Una équipe multidisciplinare del Gaslini ha eseguito un doppio intervento salvavita, sul feto e sul neonato

Una malformazione incompatibile con la vita, un’atresia laringea diagnosticata durante la gravidanza. Diverse professionalità si sono unite per realizzare due interventi all’IRCCS Istituto Giannina Gaslini di Genova, di chirurgia fetale prima e sul neonato poi, per far sopravvivere il piccolo.

“L’atresia laringea, che consiste nella presenza di una membrana a livello delle corde vocali a impedire il flusso d’aria versa la trachea, è una gravissima malformazione delle alte vie aeree che comporta la morte neonatale in quasi tutti i casi. A oggi, solo una decina di sopravvissuti sono descritti in tutto il mondo” illustra Michele Torre, responsabile della UOSD Team delle Vie Aeree e Chirurgia Toracica.

La diagnosi era arrivata alla 22esima settimana di gestazione: una diagnosi che “determina condizioni di rischio che portano spesso a morte intrauterina per lo scompenso cardiaco che si accompagna alla dilatazione dei polmoni dovuta alla presenza della membrana laringea”, spiega Dario Paladini, direttore della UOC di Medicina Fetale e Perinatale e della UOC Ginecologia e Ostetricia.

La mortalità fetale per scompenso cardiaco è elevatissima, ed è quindi stato proposto alla coppia da parte dell’equipe multidisciplinare (Chirurgo Fetale, Neonatologi-Rianimatori, Chirurghi delle Vie Aeree ed Otorinolaringoiatri) del Gaslini un approccio sperimentale di chirurgia fetale per ridurre il rischio.

L’intervento di chirurgia fetale

“Questo intervento di chirurgia fetale è stato eseguito solo una volta al mondo prima di quello eseguito al Gaslini, e un secondo intervento simile è stato pubblicato subito dopo la procedura eseguita presso l’ospedale pediatrico genovese”, aggiunge Dario Paladini. “L’intervento è stato illustrato e proposto alla coppia in seduta di counseling multidisciplinare. L’intervento di chirurgia fetale consiste in un accesso fetoscopico alla via aerea e nella perforazione con laser – e successiva dilatazione con pinza miniaturizzata – della laringe atresica (ostruita), il che permette di ridurre la pressione nei polmoni e il rischio di mortalità in utero per scompenso cardiaco”.

La chirurgia fetale è stata eseguita a 29 settimane di gestazione, ristabilendo un primo minimo transito, di piccolo calibro, nelle vie aeree. Per la respirazione autonoma del neonato alla nascita è stato necessario un secondo intervento, come spiega Andrea Moscatelli, direttore della UOC Terapia Intensiva Neonatale e Pediatrica: “In questi casi, anche in caso di avvio spontaneo di travaglio di parto, si può espletare il parto solo attraverso una tecnica molto sofisticata di taglio cesareo chiamata EXIT (Ex-Utero Intrapartum Treatment).

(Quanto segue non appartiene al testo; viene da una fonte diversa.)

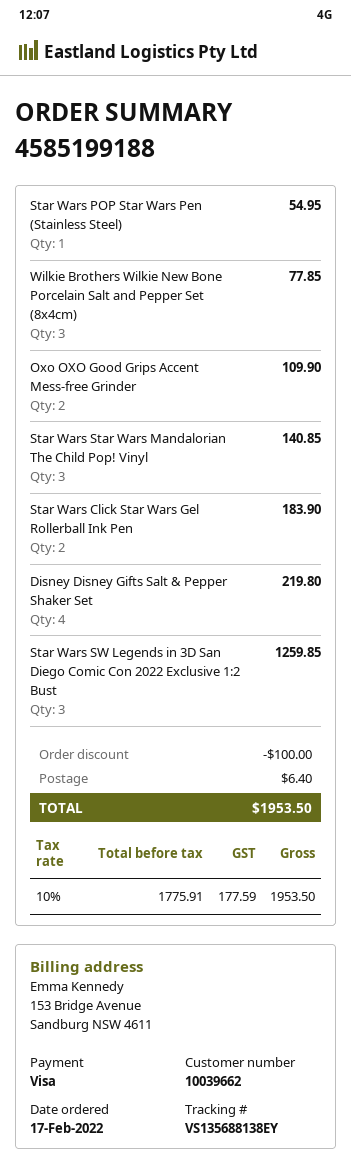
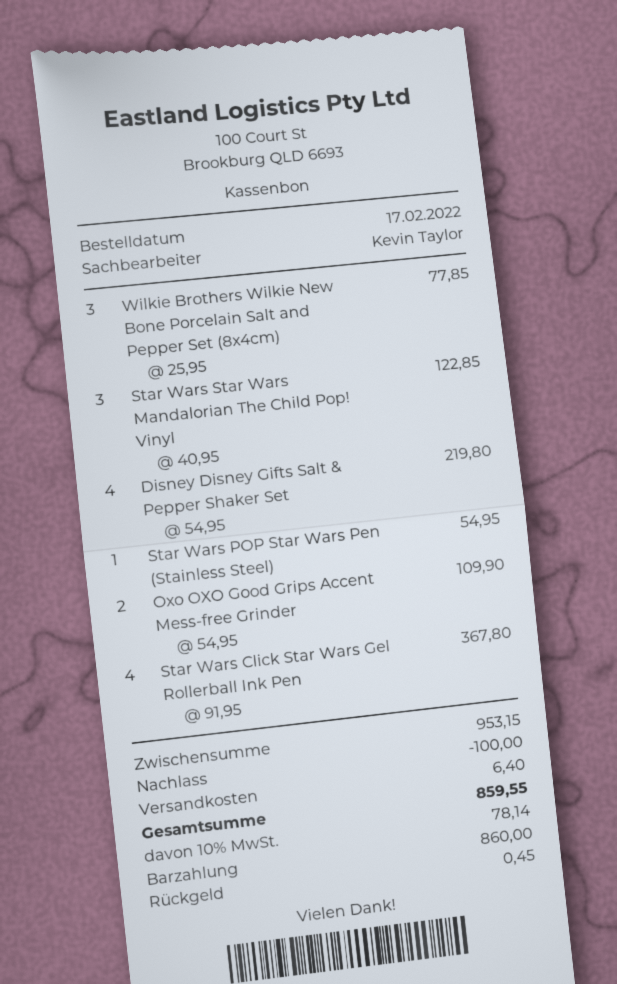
payment method: Visa -> cash
Star Wars Star Wars Mandalorian The Child Pop! Vinyl: 3 for 140.85 -> 3 for 122.85
Star Wars Click Star Wars Gel Rollerball Ink Pen: 2 for 183.90 -> 4 for 367.80
Star Wars SW Legends in 3D San Diego Comic Con 2022 Exclusive 1:2 Bust: 3 for 1259.85 -> none
tax: 10% = 177.59 -> 10% = 78.14
total: 1953.50 -> 859.55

Con questa tecnica, il feto viene estratto parzialmente dall’utero materno e mantenuto collegato alla placenta, che ne consente l’ossigenazione. Ciò permette ai Neonatologi-Rianimatori e ai Chirurghi di ottenere un accesso efficace alle vie aeree, senza che il bambino vada incontro a una sofferenza ipossica. Una volta intubato o, come in questo caso, dopo l’effettuazione di una tracheotomia, il bimbo viene estratto completamente, in quanto il respiro può essere assistito agevolmente attraverso il tubo tracheale o la cannula tracheostomica”.

L’intervento sul neonato

Prosegue il racconto Roberto D’Agostino, direttore della UOC di Otorinolaringoiatria: “Questo tipo di intervento è eccezionale per una serie di motivi: è la prima volta che eseguiamo una tracheotomia in circolazione feto-placentate; il tipo di paziente (prematuro e di basso peso), la necessità di agire in tempi molto ristretti, la difficoltà determinata dall’assenza della ventilazione, l’impossibilità di intubazione preventiva, insieme al difficile riconoscimento dei tessuti in un paziente così piccolo, rendono l’intervento una vera sfida”.

Il piccolo ha poi avuto un decorso respiratorio positivo, ma ha dovuto affrontare una complicanza intestinale tipica dei prematuri, con intervento di chirurgia addominale e ileostomia, e altre problematiche in corso di trattamento. “Il bambino sta bene e cresce ma dovrà affrontare quando sarà più grande un difficile intervento per poter respirare da solo senza la tracheotomia”, conclude Michele Torre.